During our medical training, we were often reminded that our purpose is not just to take care of a disease, but rather, to take care of the person with that disease. We learned that a patient's physical condition represents only one aspect of that disease and that patient. We also learned to listen to patients and understand their illness within the context of their lives.

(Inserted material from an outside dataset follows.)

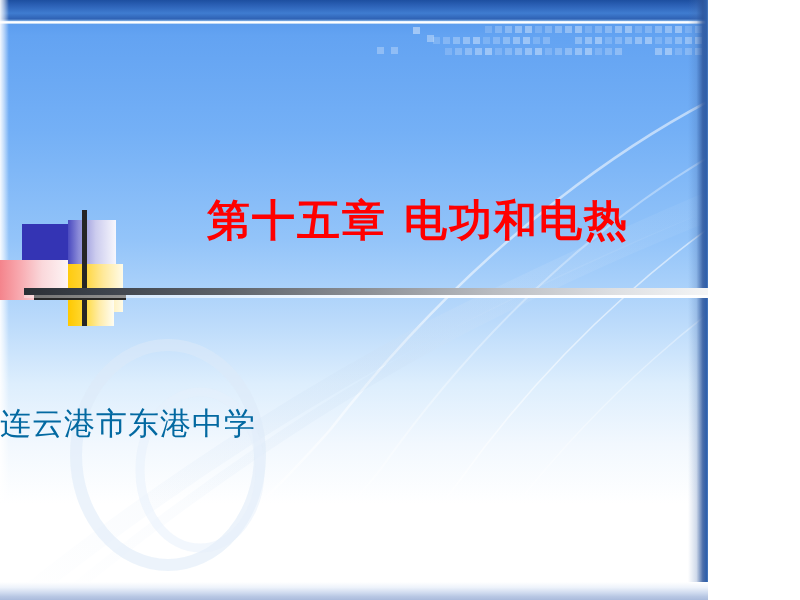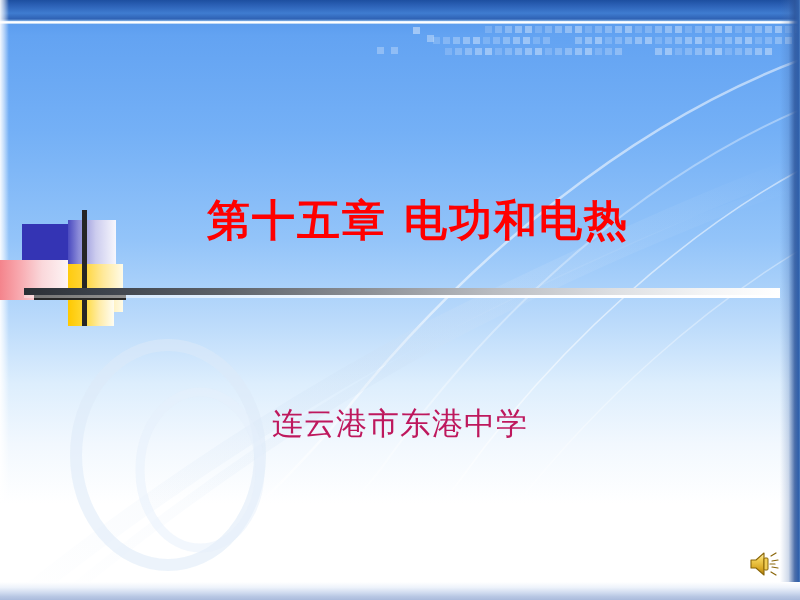"第十五章 电功和电热" #slide { width: 800px -> 708px }
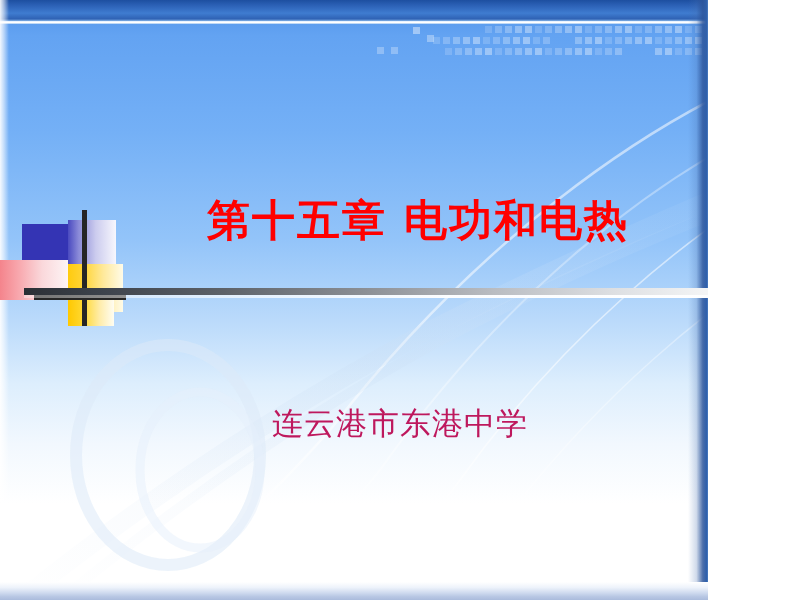"连云港市东港中学" .subtitle-block { color: #be185d -> #0369a1; text-align: center -> none }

Pancreatic cancer puts this notion to its greatest test. Because of limitations that exist in so many crucial aspects of this disease, from early diagnosis, to accurate noninvasive staging, to effective treatment, we are faced with the difficult task of offering primarily palliative care to individuals with an advanced stage of a highly malignant, symptomatic disease. Because of the progressive nature of advanced pancreatic cancer, palliative measures must be continually reassessed and adjusted to meet the changing needs of the patient. These needs place a great burden on the patient, patient's family, and health-care system. Aside from efforts directed at control of the tumor itself, adequate attention must be given to attempts to reduce pain, control nausea and vomiting, optimize nutrition, recognize and treat depression, promote patient involvement in disease management, identify and compensate for functional disability, and facilitate access to support systems for social and spiritual needs.
This issue of ONCOLOGY focuses on the multifaceted care of patients with pancreatic cancer. We have endeavored to provide viewpoints from a wide array of health-care professionals who may be involved in the care of these patients. In addition to insights from medical, surgical, and radiation oncologists, we are fortunate to have the perspectives of a clinical nurse specialist who works on a gastrointestinal surgery service (Ms. JoAnn Coleman), a nutritionist (Dr. Faith Ottery), a psychologist who works exclusively with cancer patients (Dr. Steven Passik), an oncology social worker based in a community setting (Ms. Victoria Kennedy), a registered nurse and cancer survivor who promotes patient advocacy (Ms. Susan Leigh), a physician who heads a palliative care program (Dr. Declan Walsh), and the head of a hospital-based pastoral care program (Reverend George Handzo). The different backgrounds and training of these individuals provide each with a slightly different, but complementary, approach to the care of the person with pancreatic cancer. It is hoped that the information contained in this supplement can help health-care professionals identify and successfully address the many needs of our patients with pancreatic cancer and their families.